Extensive peer-reviewed research confirms that ideological identity shapes how people interpret identical visual evidence, including protest footage and news imagery. The core phenomenon — partisan groups diverging in what they perceive from the same stimuli — is well-established across multiple independent studies. However, the claim slightly overstates the precision of the evidence: most direct experiments test recall, memory distortion, or still-image framing rather than controlled real-time interpretation of identical video. The word "systematically" also implies a more universal and unconditional effect than individual studies demonstrate.

“AI companion applications can provide emotional benefits equivalent to those derived from real human relationships.”

Misleading

The word "equivalent" does the heavy lifting in this claim — and the evidence does not support it. While peer-reviewed studies show AI companions can produce short-term loneliness reductions comparable to brief online human chats, these effects diminish over time and do not extend to the reciprocity, vulnerability, and sustained support that characterize real human relationships. Multiple longitudinal studies find heavier AI companion use is associated with worse outcomes, including emotional dependence and deepened loneliness.

“Men have a significantly higher sex drive than women, on average.”

Mostly True

The best available evidence — including a large-scale 2022 meta-analysis of over 620,000 individuals — consistently finds that men report higher average sex drive than women, with a medium-to-large effect size that remains significant after adjusting for response bias. However, the observed gap is partly driven by behavioral measures like masturbation frequency, and sociocultural factors such as sexual stigma and gendered scripts may suppress women's reported desire. The claim is directionally accurate but omits these important measurement and contextual nuances.

“Women are more emotionally driven than men in decision-making contexts.”

False

The scientific evidence does not support the broad claim that women are more emotionally driven than men in decision-making. Peer-reviewed meta-analyses and empirical studies show that sex differences in emotional influence on decisions are small, task-specific, and inconsistent in direction — with some research finding men more susceptible to emotional spillover in financial decisions. The claim relies on conflating emotional sensitivity or neural activation with emotion-dominated choices, a logical leap that neuroscience research explicitly cautions against.

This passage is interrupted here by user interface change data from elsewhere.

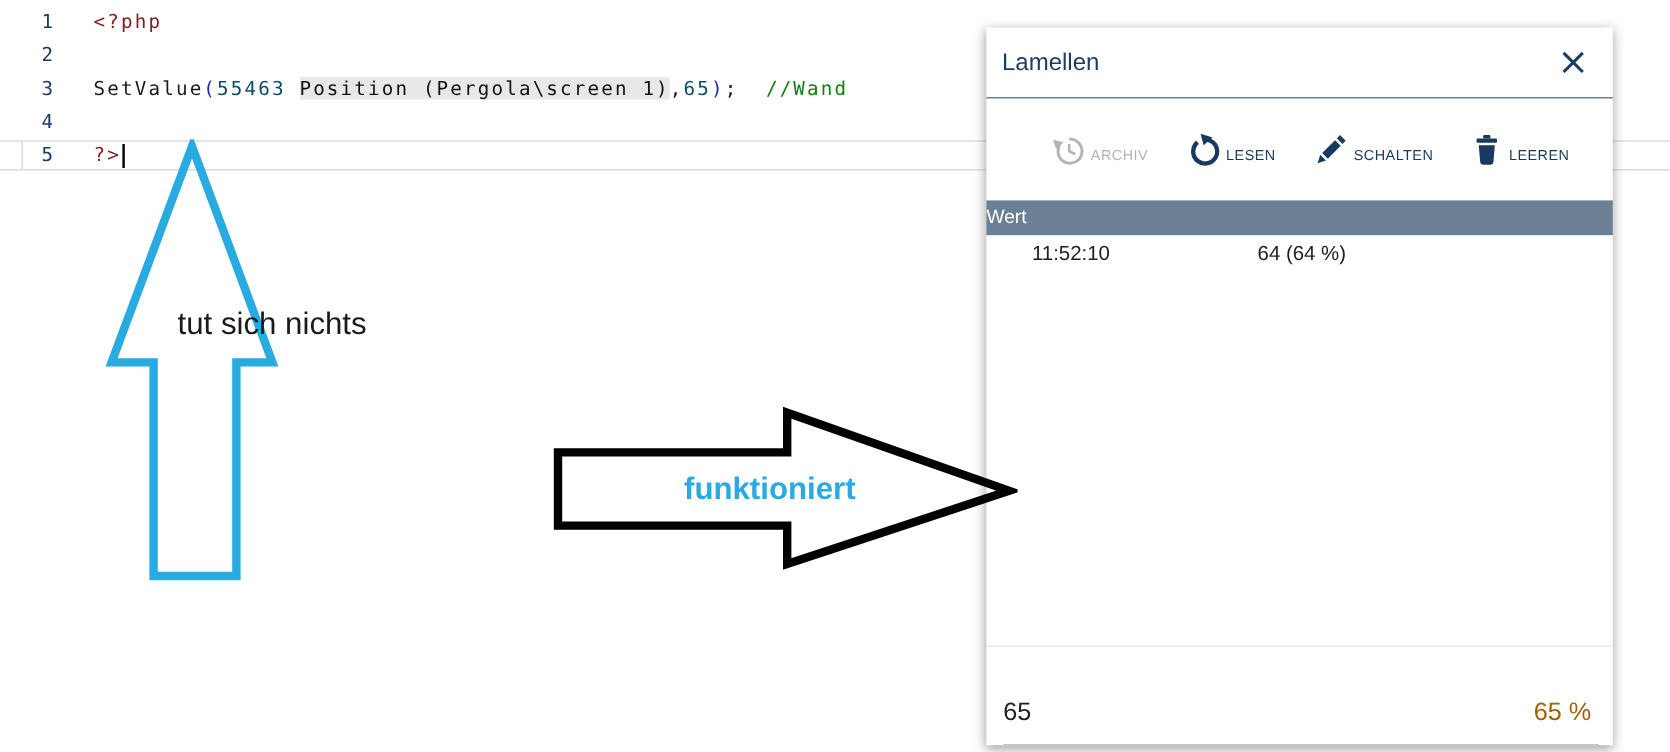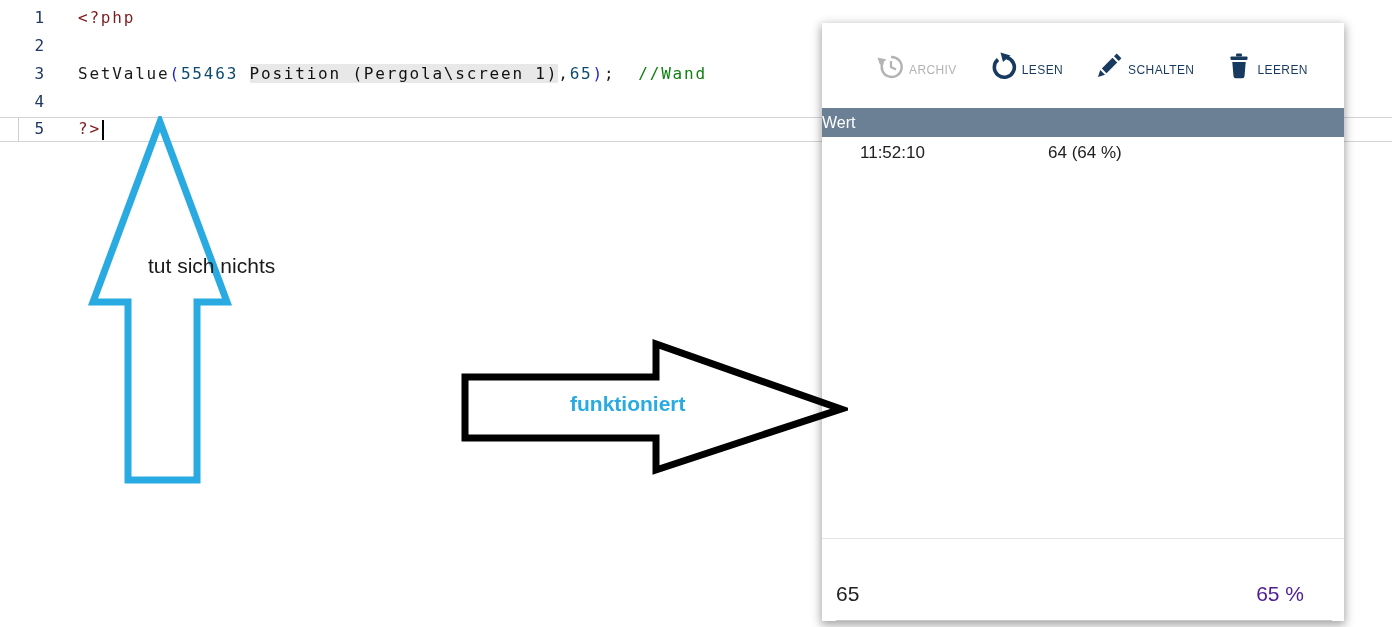--- a/index.html
+++ b/index.html
@@ -92,6 +92,15 @@
   <div class="anno-label" id="right-arrow-label">funktioniert</div>
 
   <div class="panel">
+    <div class="panel-header">
+      <span class="panel-title">Lamellen</span>
+      <span class="close-btn">
+        <svg width="24" height="24" viewBox="0 0 24 24">
+          <line x1="4" y1="4" x2="20" y2="20" stroke="#1d3c5e" stroke-width="2.6"></line>
+          <line x1="20" y1="4" x2="4" y2="20" stroke="#1d3c5e" stroke-width="2.6"></line>
+        </svg>
+      </span>
+    </div>
 
     <div class="toolbar" id="toolbar">
         <div class="tb-item disabled">

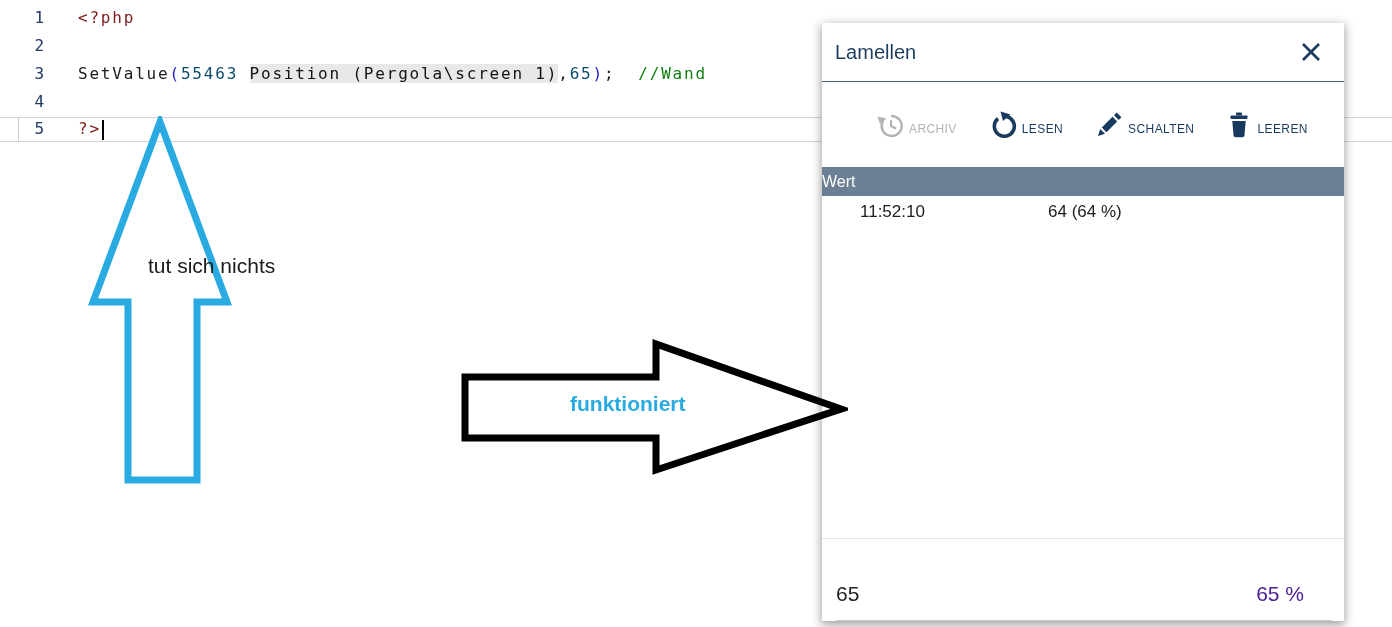--- a/index.html
+++ b/index.html
@@ -24,7 +24,7 @@
 
   
   .anno{position:absolute;z-index:20;}
-  .anno-label{position:absolute;z-index:21;font-size:21px;text-align:center;}
+  .anno-label{position:absolute;z-index:21;font-size:26px;text-align:center;}
   #up-arrow-label{left:148px;top:254px;color:#1a1a1a;}
   #right-arrow-label{left:570px;top:392px;color:var(--arrow-blue,#29abe2);font-weight:bold;}
 

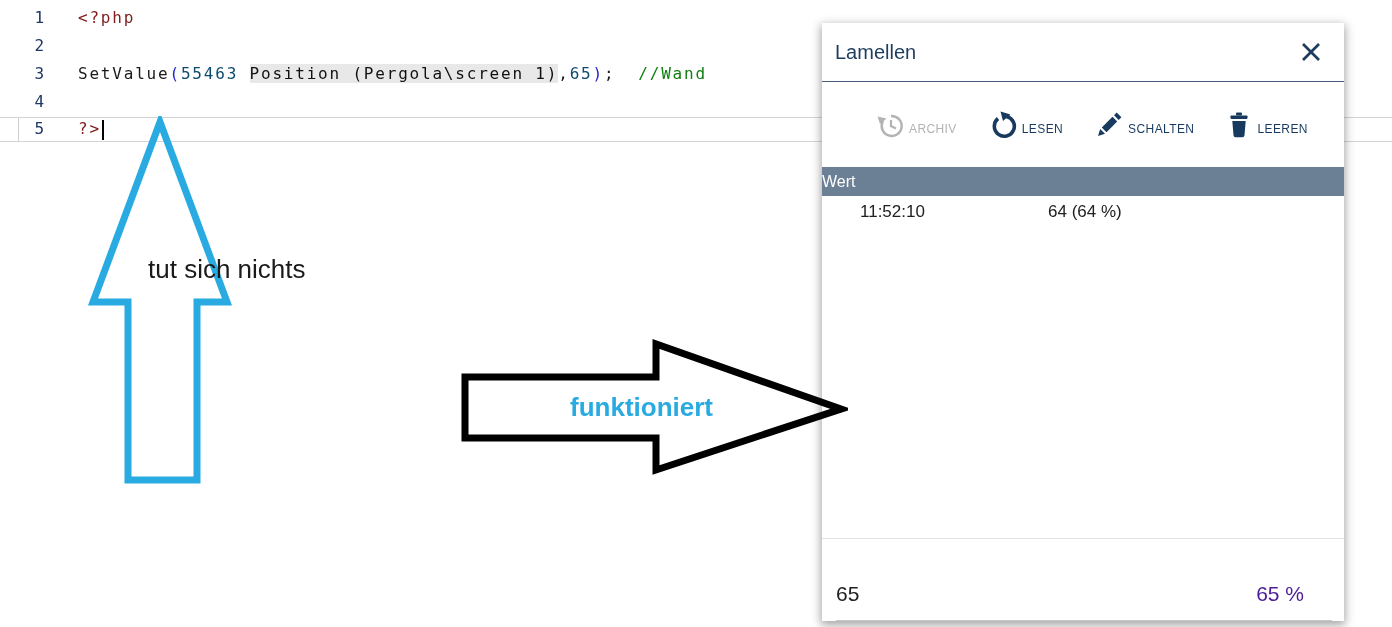--- a/index.html
+++ b/index.html
@@ -51,7 +51,7 @@
   .form-label{font-size:15px;color:#757575;}
   .input-line{display:flex;align-items:baseline;margin-top:10px;padding-bottom:14px;border-bottom:1px solid #c9c9c9;}
   .input-value{flex:1;font-size:21px;color:#212121;}
-  .input-unit{font-size:21px;color:#4c1d95;margin-right:28px;}
+  .input-unit{font-size:21px;color:#a16207;margin-right:6px;}
 </style>
 </head>
 <body>

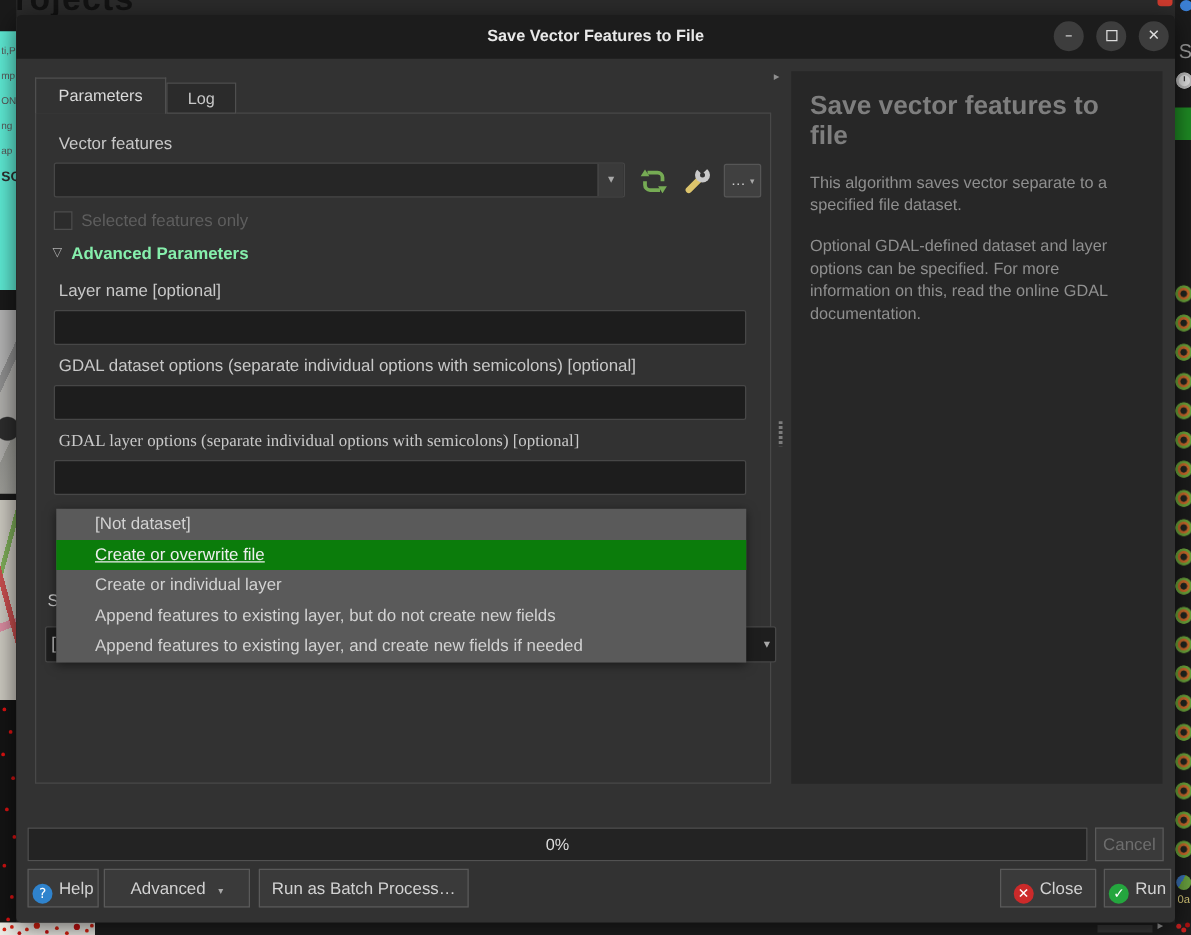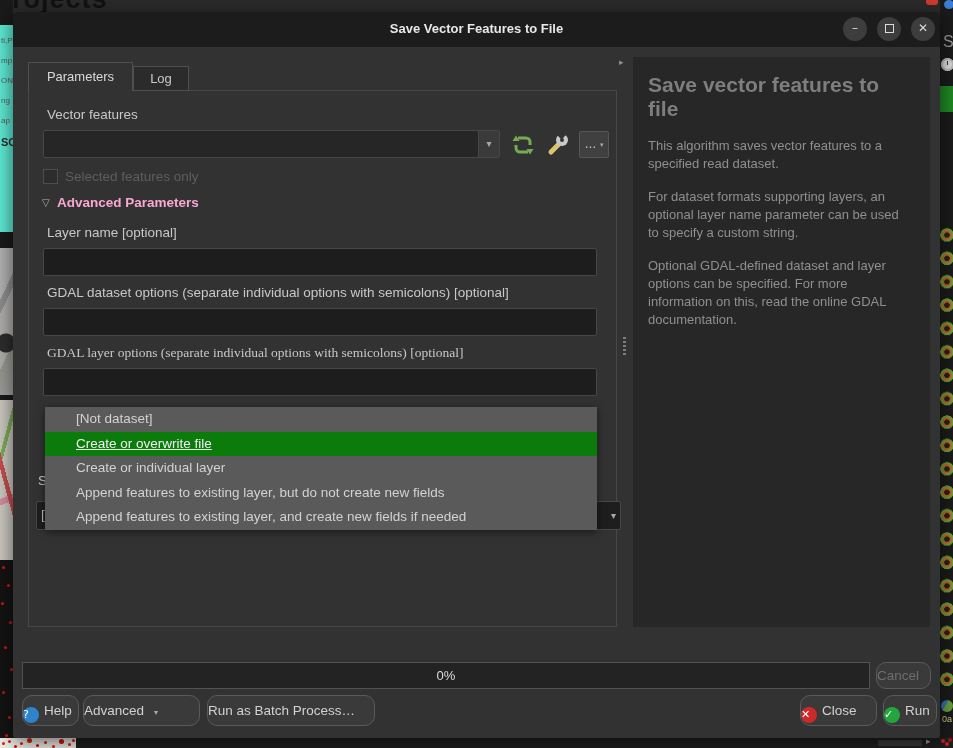--- a/index.html
+++ b/index.html
@@ -275,7 +275,7 @@
 
     <div class="abs" id="help-panel">
       <div id="help-title">Save vector features to file</div>
-      <div class="help-p">This algorithm saves vector features to a specified read dataset.</div>
+      <div class="help-p">This algorithm saves vector separate to a specified file dataset.</div>
       <div class="help-p">For dataset formats supporting layers, an optional layer name parameter can be used to specify a custom string.</div>
       <div class="help-p">Optional GDAL-defined dataset and layer options can be specified. For more information on this, read the online GDAL documentation.</div>
     </div>

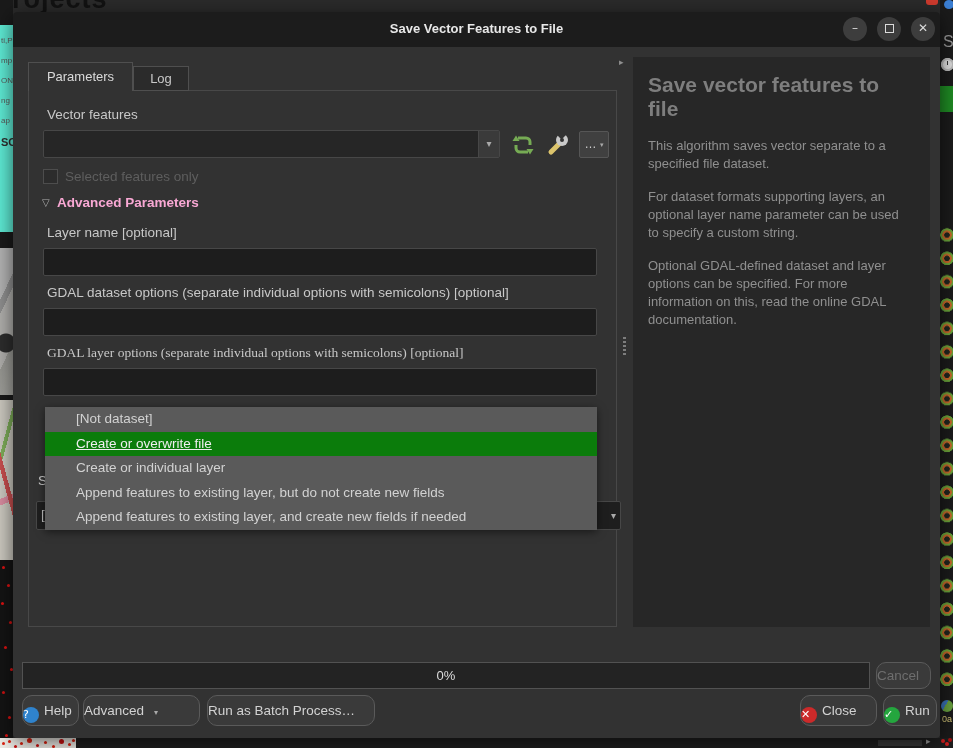--- a/index.html
+++ b/index.html
@@ -96,7 +96,7 @@
   #selonly-label { left:52px; top:157px; color:#5e5e5e; }
 
   #adv-arrow { left:29px; top:185px; font-size:10px; color:#b0b0b0; font-family:"DejaVu Sans",sans-serif; }
-  #adv-label { left:44px; top:183px; font-weight:bold; color:#f9a8d4; }
+  #adv-label { left:44px; top:183px; font-weight:bold; color:#86efac; }
 
   
   #hidden-label { left:25px; top:461px; }

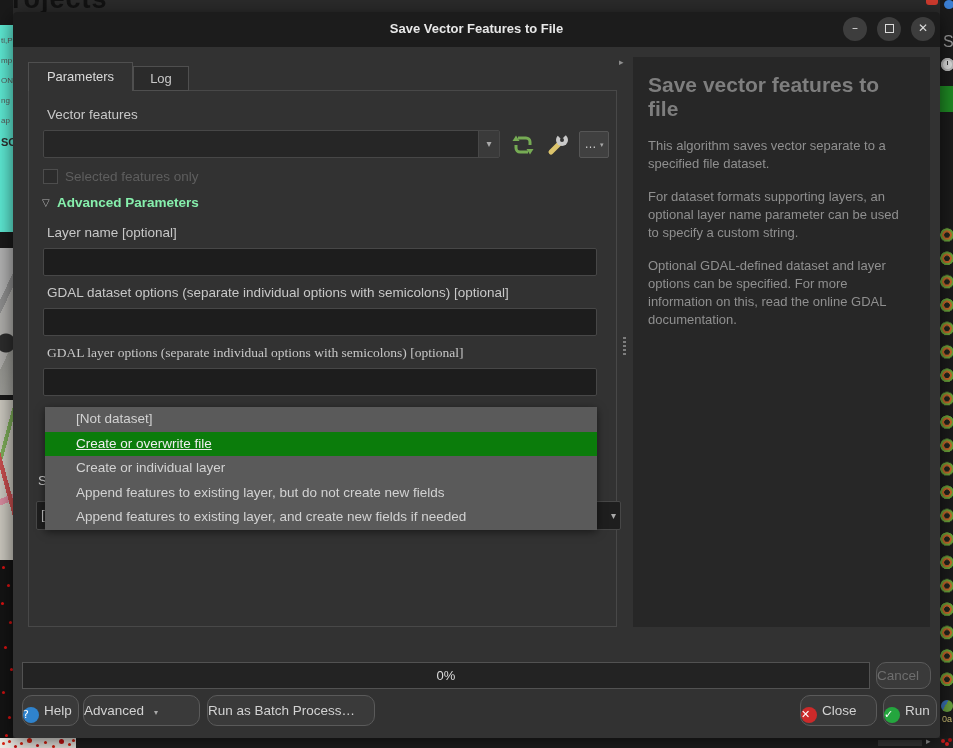--- a/index.html
+++ b/index.html
@@ -276,7 +276,6 @@
     <div class="abs" id="help-panel">
       <div id="help-title">Save vector features to file</div>
       <div class="help-p">This algorithm saves vector separate to a specified file dataset.</div>
-      <div class="help-p">For dataset formats supporting layers, an optional layer name parameter can be used to specify a custom string.</div>
       <div class="help-p">Optional GDAL-defined dataset and layer options can be specified. For more information on this, read the online GDAL documentation.</div>
     </div>
 

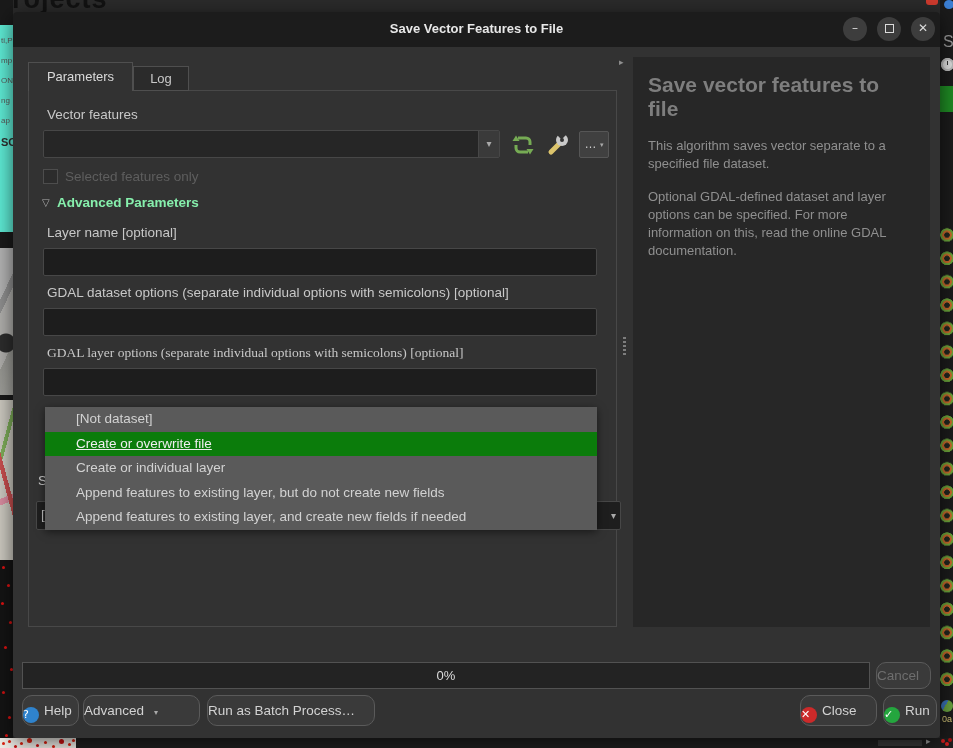--- a/index.html
+++ b/index.html
@@ -125,8 +125,8 @@
   
   #progress { left:9px; top:650px; width:848px; height:27px; background:#232323; border:1px solid #525252;
               text-align:center; line-height:25px; font-size:13px; color:#dcdcdc; }
-  .btn { position:absolute; top:683px; height:31px; background:#3a3a3a; border:1px solid #5a5a5a; border-radius:10px;
-         color:#d2d2d2; font-size:13.5px; text-align:left; line-height:29px; cursor:default; }
+  .btn { position:absolute; top:683px; height:31px; background:#3a3a3a; border:1px solid #5a5a5a; border-radius:0;
+         color:#d2d2d2; font-size:13.5px; text-align:center; line-height:29px; cursor:default; }
   #btn-cancel { top:650px; left:863px; width:55px; height:27px; line-height:25px; color:#6e6e6e; }
   #btn-help { left:9px; width:57px; }
   #btn-advanced { left:70px; width:117px; }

“Parallel universes exist.”

False

No credible scientific source supports the assertion that parallel universes are a confirmed reality. The most authoritative sources — including the Stanford Encyclopedia of Philosophy and peer-reviewed literature — consistently describe parallel universes as a feature of certain theoretical interpretations (such as the Many-Worlds Interpretation) that lack direct empirical evidence. The strongest observational candidate, bubble-collision signatures in the cosmic microwave background, has not reached statistical significance. Stating their existence as fact conflates mathematical possibility with physical confirmation.

“Social media use causally shortens human attention spans.”

Misleading

Research shows a strong association between social media use and reduced attention, but the claim's assertion of causation overstates the evidence. The best longitudinal studies rule out some confounders and reverse causation, but no randomized controlled trials confirm a direct causal link. Bidirectional effects exist — pre-existing attention difficulties may also drive heavier social media use. Most studies focus on excessive or addiction-level use in children and adolescents, not typical use across all age groups. The relationship is real but not yet proven to be causal.